* [Exercise materials]
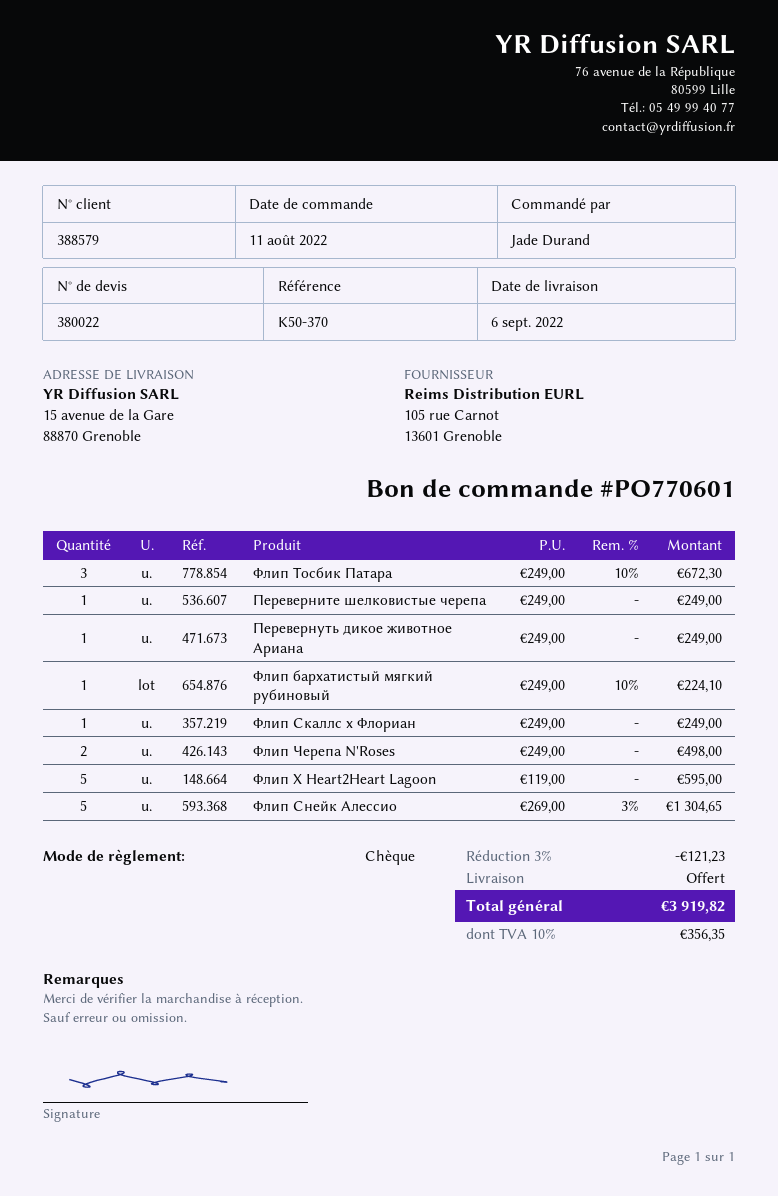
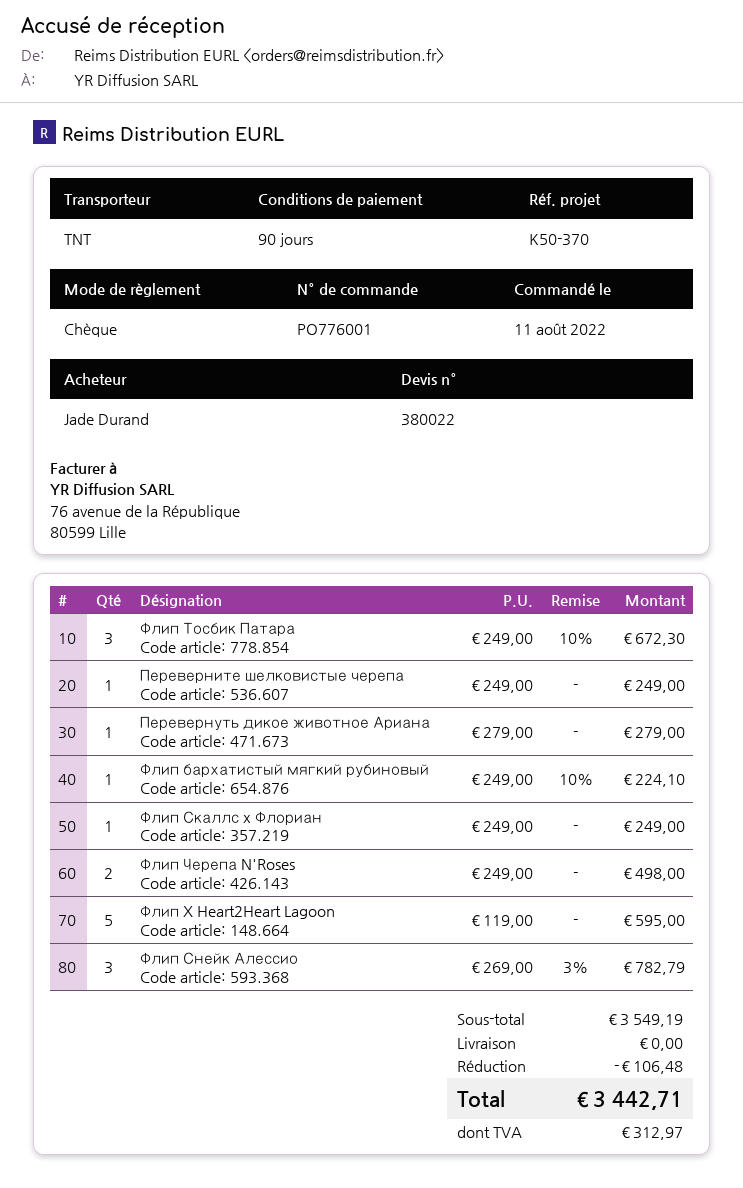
order number: PO770601 -> PO776001
Перевернуть дикое животное Ариана: 1 x 249.00 = 249.00 -> 1 x 279.00 = 279.00
Флип Снейк Алессио: 5 x 269.00 - 3% = 1304.65 -> 3 x 269.00 - 3% = 782.79
discount: 121.23 -> 106.48
tax: 356.35 -> 312.97
total: 3919.82 -> 3442.71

* [Exercise aim] When you reach a picture in the records above, pass over it and transcribe the rest exactly.

* [Task solution]
order number: PO770601 -> PO776001
Перевернуть дикое животное Ариана: 1 x 249.00 = 249.00 -> 1 x 279.00 = 279.00
Флип Снейк Алессио: 5 x 269.00 - 3% = 1304.65 -> 3 x 269.00 - 3% = 782.79
discount: 121.23 -> 106.48
tax: 356.35 -> 312.97
total: 3919.82 -> 3442.71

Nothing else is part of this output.